José Pratas Romão (born 13 April 1954) is a Portuguese former football winger and manager.

==Playing career==
Born in Beja, Alentejo, Romão started playing for local club C.D. Beja. He also represented Vitória de Guimarães, AD Fafe, F.C. Penafiel, G.D. Riopele, G.C. Alcobaça and F.C. Vizela in a 15-year professional career.

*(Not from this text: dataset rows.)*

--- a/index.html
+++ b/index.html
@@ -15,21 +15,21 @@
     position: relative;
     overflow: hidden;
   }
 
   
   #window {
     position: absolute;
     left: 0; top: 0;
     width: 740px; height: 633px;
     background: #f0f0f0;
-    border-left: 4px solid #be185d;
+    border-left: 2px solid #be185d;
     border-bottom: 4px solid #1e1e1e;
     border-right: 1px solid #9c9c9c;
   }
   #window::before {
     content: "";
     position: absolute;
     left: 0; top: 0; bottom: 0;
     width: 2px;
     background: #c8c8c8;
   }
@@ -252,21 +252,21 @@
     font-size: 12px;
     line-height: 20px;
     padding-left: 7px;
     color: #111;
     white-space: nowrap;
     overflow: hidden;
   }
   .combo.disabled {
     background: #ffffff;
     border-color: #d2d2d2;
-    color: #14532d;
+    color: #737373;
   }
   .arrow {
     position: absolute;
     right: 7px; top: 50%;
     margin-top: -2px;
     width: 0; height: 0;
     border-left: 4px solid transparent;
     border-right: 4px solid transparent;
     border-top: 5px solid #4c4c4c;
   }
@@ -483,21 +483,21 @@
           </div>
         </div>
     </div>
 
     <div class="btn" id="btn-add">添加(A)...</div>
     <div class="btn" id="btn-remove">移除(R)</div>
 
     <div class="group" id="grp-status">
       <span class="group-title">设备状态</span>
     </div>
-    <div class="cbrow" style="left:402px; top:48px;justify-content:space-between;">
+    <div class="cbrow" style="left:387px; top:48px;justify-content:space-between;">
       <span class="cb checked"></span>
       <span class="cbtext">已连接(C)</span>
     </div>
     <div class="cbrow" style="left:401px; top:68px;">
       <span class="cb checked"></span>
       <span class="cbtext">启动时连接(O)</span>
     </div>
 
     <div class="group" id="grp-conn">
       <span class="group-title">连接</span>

Romão spent five seasons in the Primeira Liga with Guimarães, never managing to be more than a reserve player. His last campaign at that level was 1982–83, being relegated with Alcobaça. He retired in June 1984, aged only 30.

==Coaching career==
Romão started working as a manager immediately after retiring, being in charge as Vizela had their first experience in the top flight in 1984–85 – the team finished in the 16th and last position in the league, being immediately relegated. From the start of the 1987–88 season until the end of the 1999–2000 campaign he always worked in the Portuguese top tier, starting with Penafiel and being mainly in charge of G.D. Chaves, which he led to the fifth place in 1989–90 in a total of three stints.

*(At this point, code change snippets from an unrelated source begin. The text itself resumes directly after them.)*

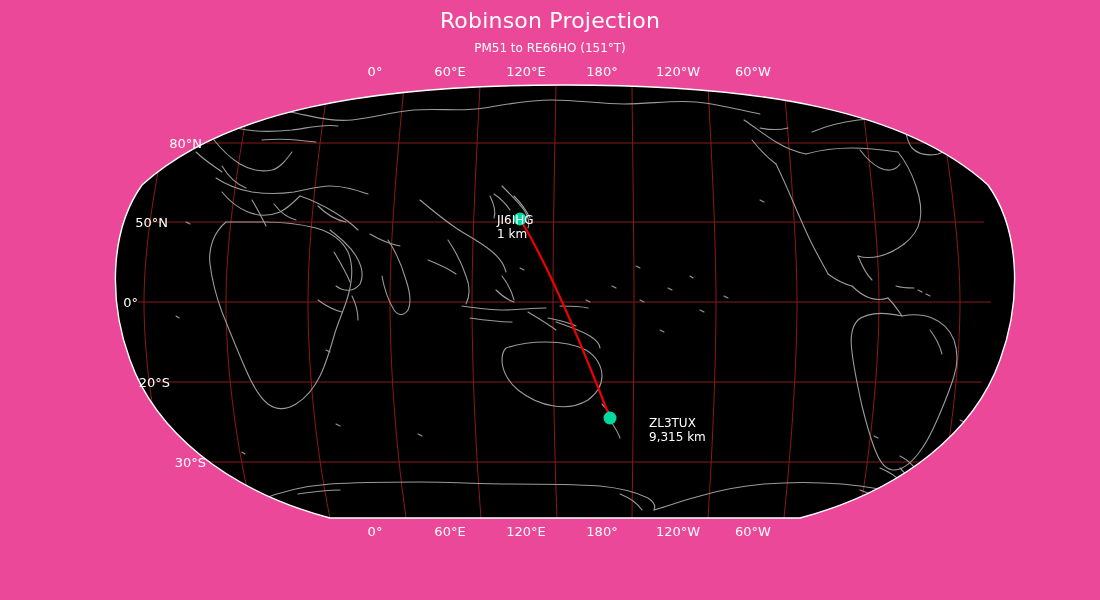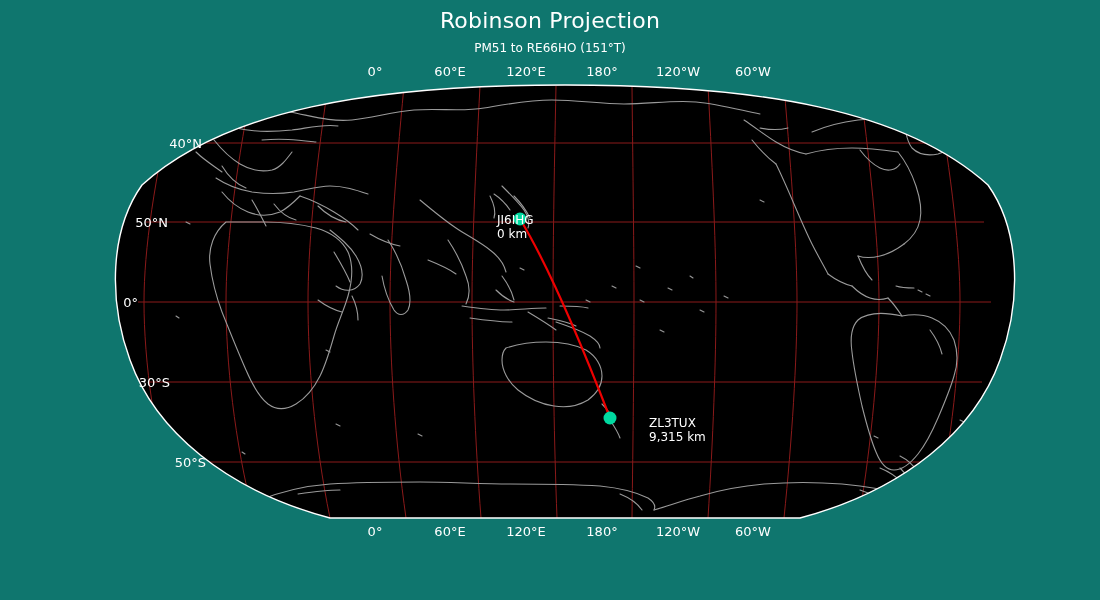--- a/index.html
+++ b/index.html
@@ -14,21 +14,21 @@
     font-family: "DejaVu Sans", sans-serif;
     color: #ffffff;
     position: relative;
   }
 
   #figure {
     position: absolute;
     left: 0; top: 0;
     width: 1100px;
     height: 600px;
-    background: #0f766e;
+    background: #ec4899;
   }
 
   
   #title {
     position: absolute;
     left: 0;
     top: 8px;
     width: 1100px;
     text-align: center;
     font-size: 22px;
@@ -312,29 +312,29 @@
     <div class="tick-label" style="left:678px; top:64px;">120°W</div>
     <div class="tick-label" style="left:753px; top:64px;">60°W</div>
 
     <div class="tick-label" style="left:375px; top:524px;">0°</div>
     <div class="tick-label" style="left:450px; top:524px;">60°E</div>
     <div class="tick-label" style="left:526px; top:524px;">120°E</div>
     <div class="tick-label" style="left:602px; top:524px;">180°</div>
     <div class="tick-label" style="left:678px; top:524px;">120°W</div>
     <div class="tick-label" style="left:753px; top:524px;">60°W</div>
 
-    <div class="lat-label" style="right:898px; top:143px;">40°N</div>
+    <div class="lat-label" style="right:898px; top:143px;">80°N</div>
     <div class="lat-label" style="right:932px; top:222px;">50°N</div>
     <div class="lat-label" style="right:962px; top:302px;">0°</div>
-    <div class="lat-label" style="right:930px; top:382px;">30°S</div>
-    <div class="lat-label" style="right:894px; top:462px;">50°S</div>
+    <div class="lat-label" style="right:930px; top:382px;">20°S</div>
+    <div class="lat-label" style="right:894px; top:462px;">30°S</div>
 
     <div class="station-label" style="left:497px; top:213px;">
       <span>JI6IHG</span>
-      <span class="station-dist">0 km</span>
+      <span class="station-dist">1 km</span>
     </div>
 
     <div class="station-label" style="left:617px; top:416px;margin-left:32px;">
       <span>ZL3TUX</span>
       <span class="station-dist">9,315 km</span>
     </div>
   </div>
 
 </div>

In the summer of 2000, Romão joined António Oliveira's staff at the Portugal national team, holding his position until the end of the 2002 FIFA World Cup. Subsequently, he was in charge of the under-21 side, and was also the nation's manager in the ill-fated campaign at the 2004 Summer Olympics in Athens.

Romão started managing abroad in 2005 with Wydad AC, then had spells with Al-Arabi SC (Qatar), Raja CA (two), Kuwait SC and Al-Arabi SC (Kuwait). During his stint in the Moroccan Botola, he led both WAC and Raja to the national championship.